__YOUR GOAL__.
Quote, word for word, only the lines running from the line with "[70,920,764,988] - Montana" through the end of the listing. Leave out the pictures.

__PROVIDED MATERIAL__.
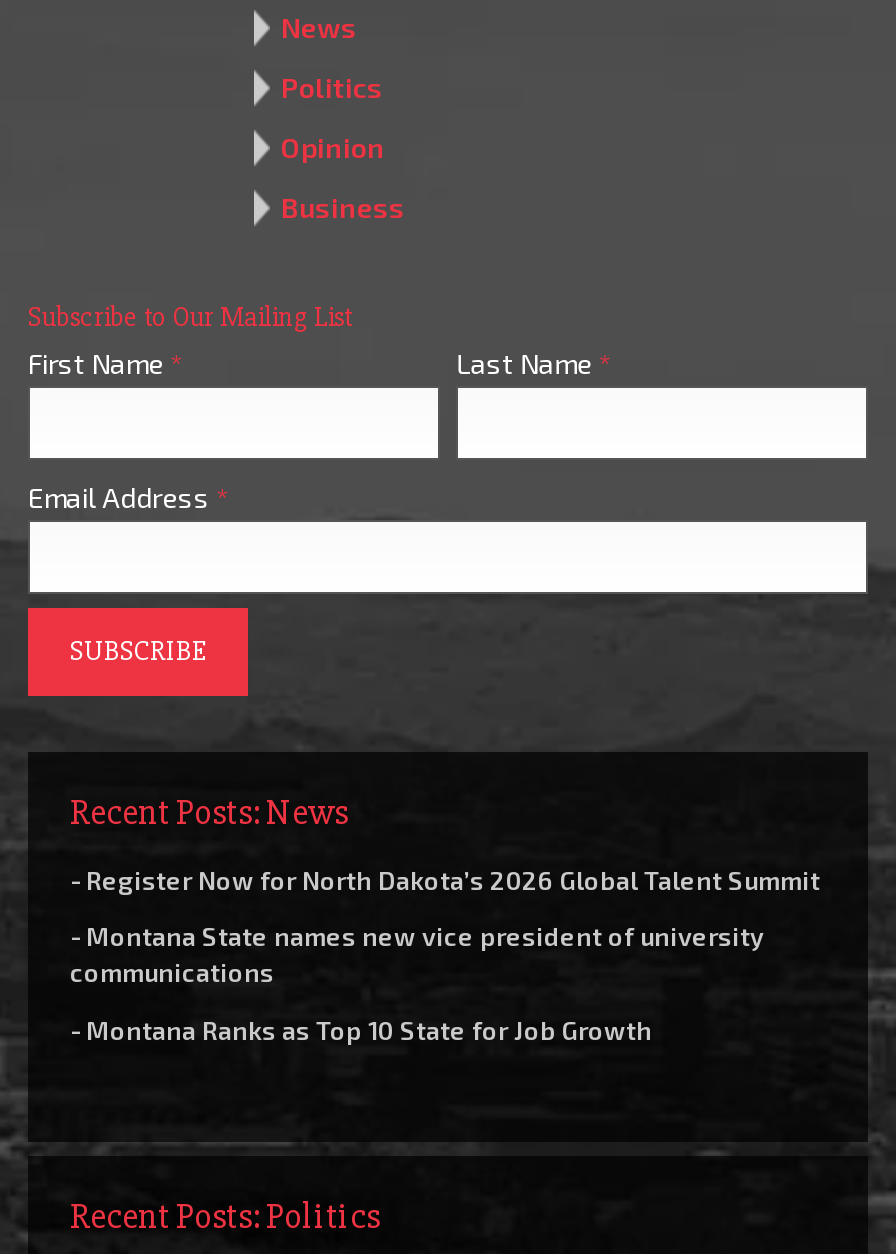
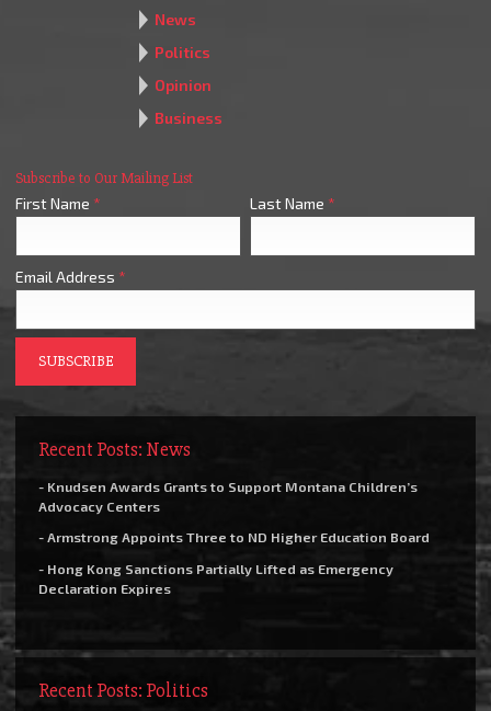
[70,863,820,895] - Register Now for North Dakota’s 2026 Global Talent Summit -> [38,477,418,515] - Knudsen Awards Grants to Support Montana Children’s | Advocacy Centers
[70,920,764,988] - Montana State names new vice president of university | communications -> [38,528,430,546] - Armstrong Appoints Three to ND Higher Education Board
[70,1013,652,1045] - Montana Ranks as Top 10 State for Job Growth -> [38,559,393,597] - Hong Kong Sanctions Partially Lifted as Emergency | Declaration Expires

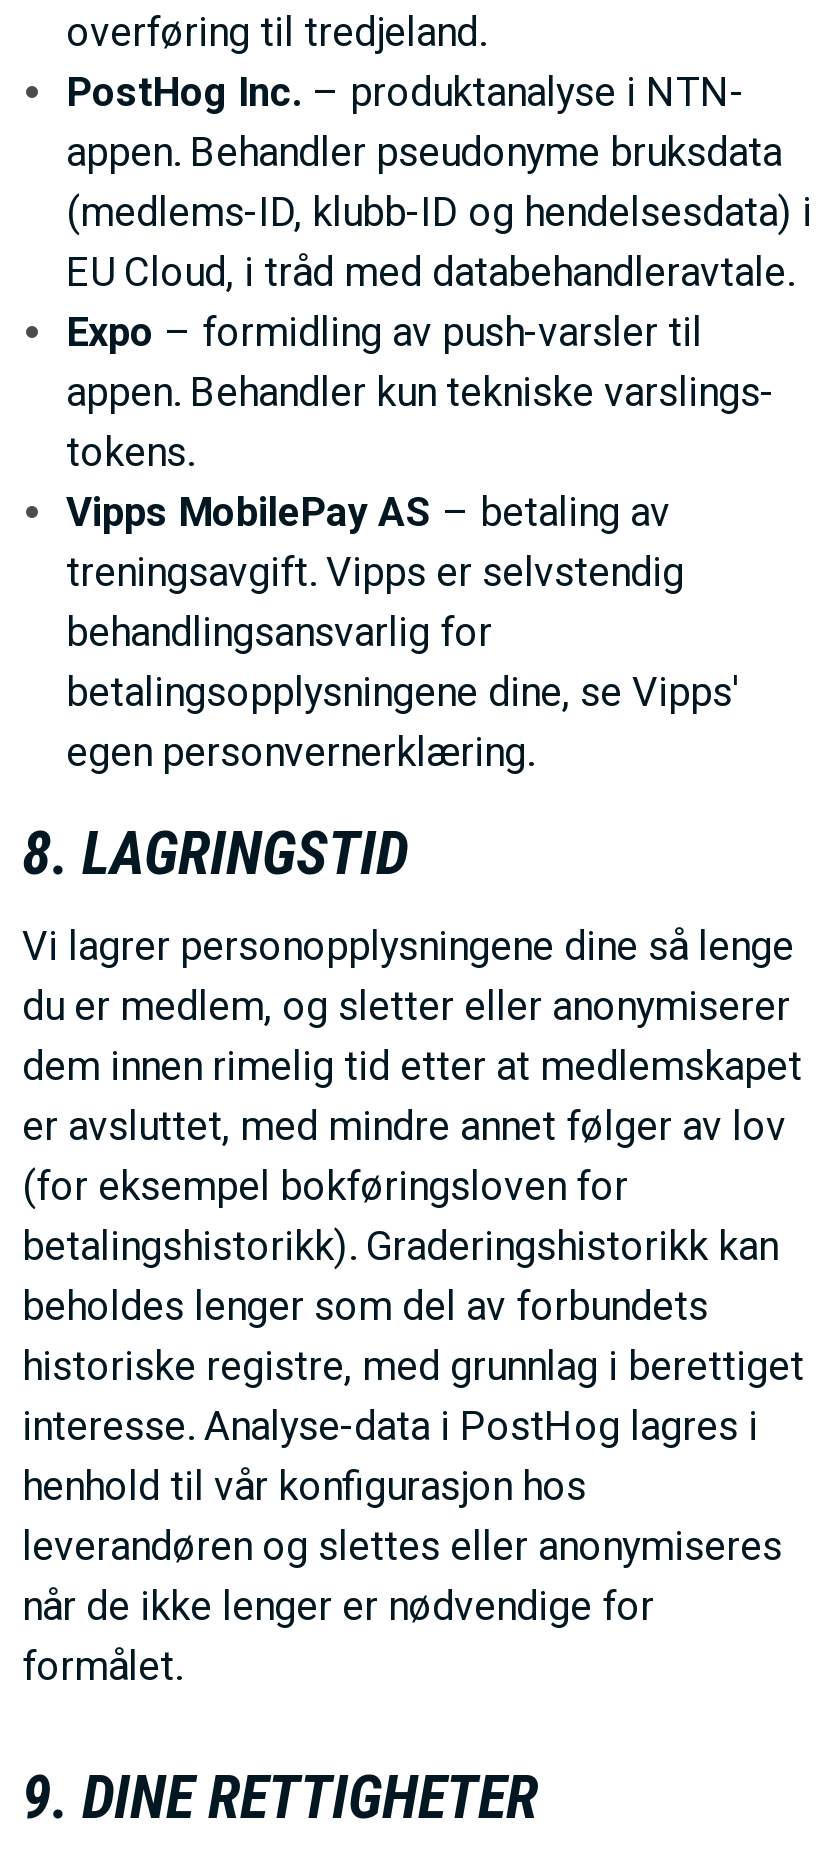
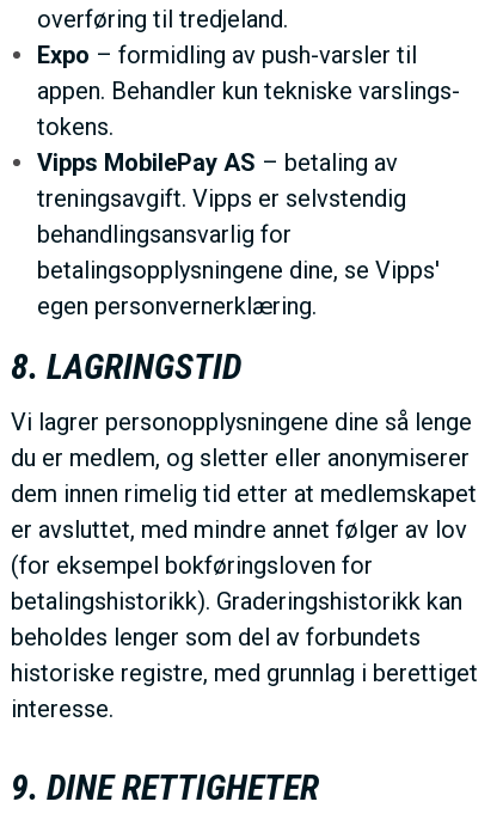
[66,68,812,296] PostHog Inc. – produktanalyse i NTN- | appen. Behandler pseudonyme bruksdata | (medlems-ID, klubb-ID og hendelsesdata) i | EU Cloud, i tråd med databehandleravtale. -> none
[22,1402,782,1690] interesse. Analyse-data i PostHog lagres i | henhold til vår konfigurasjon hos | leverandøren og slettes eller anonymiseres | når de ikke lenger er nødvendige for | formålet. -> [11,694,114,723] interesse.

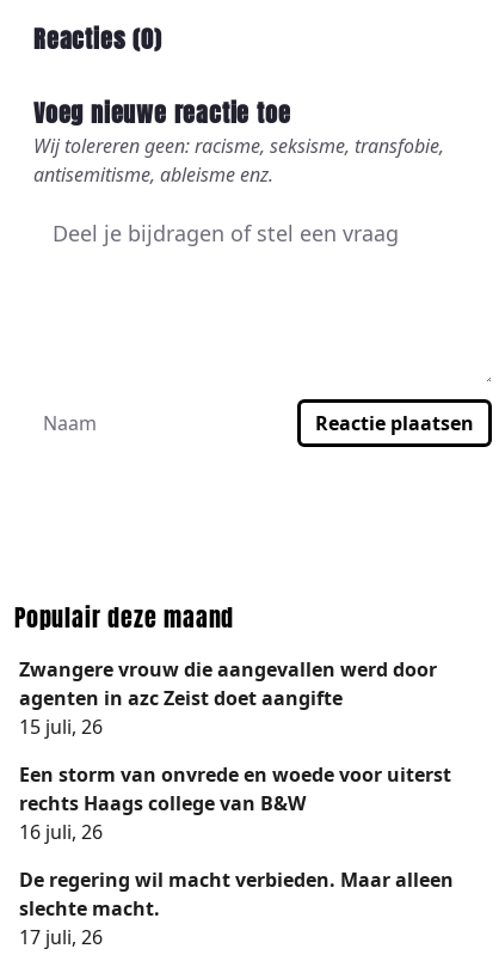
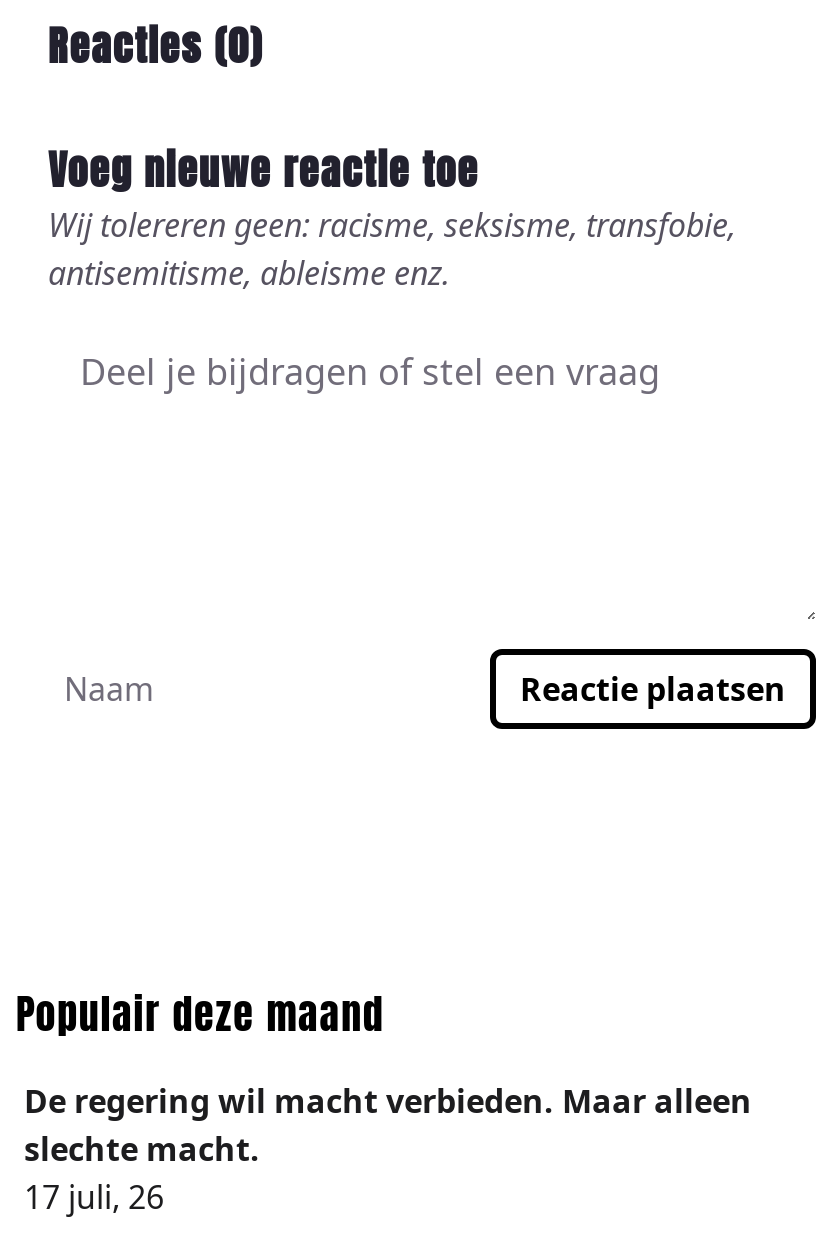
[19,656,451,845] Zwangere vrouw die aangevallen werd door | agenten in azc Zeist doet aangifte | 15 juli, 26 | Een storm van onvrede en woede voor uiterst | rechts Haags college van B&W | 16 juli, 26 -> none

__OUTPUT__.
[70,920,764,988] - Montana State names new vice president of university | communications -> [38,528,430,546] - Armstrong Appoints Three to ND Higher Education Board
[70,1013,652,1045] - Montana Ranks as Top 10 State for Job Growth -> [38,559,393,597] - Hong Kong Sanctions Partially Lifted as Emergency | Declaration Expires

[66,68,812,296] PostHog Inc. – produktanalyse i NTN- | appen. Behandler pseudonyme bruksdata | (medlems-ID, klubb-ID og hendelsesdata) i | EU Cloud, i tråd med databehandleravtale. -> none
[22,1402,782,1690] interesse. Analyse-data i PostHog lagres i | henhold til vår konfigurasjon hos | leverandøren og slettes eller anonymiseres | når de ikke lenger er nødvendige for | formålet. -> [11,694,114,723] interesse.

[19,656,451,845] Zwangere vrouw die aangevallen werd door | agenten in azc Zeist doet aangifte | 15 juli, 26 | Een storm van onvrede en woede voor uiterst | rechts Haags college van B&W | 16 juli, 26 -> none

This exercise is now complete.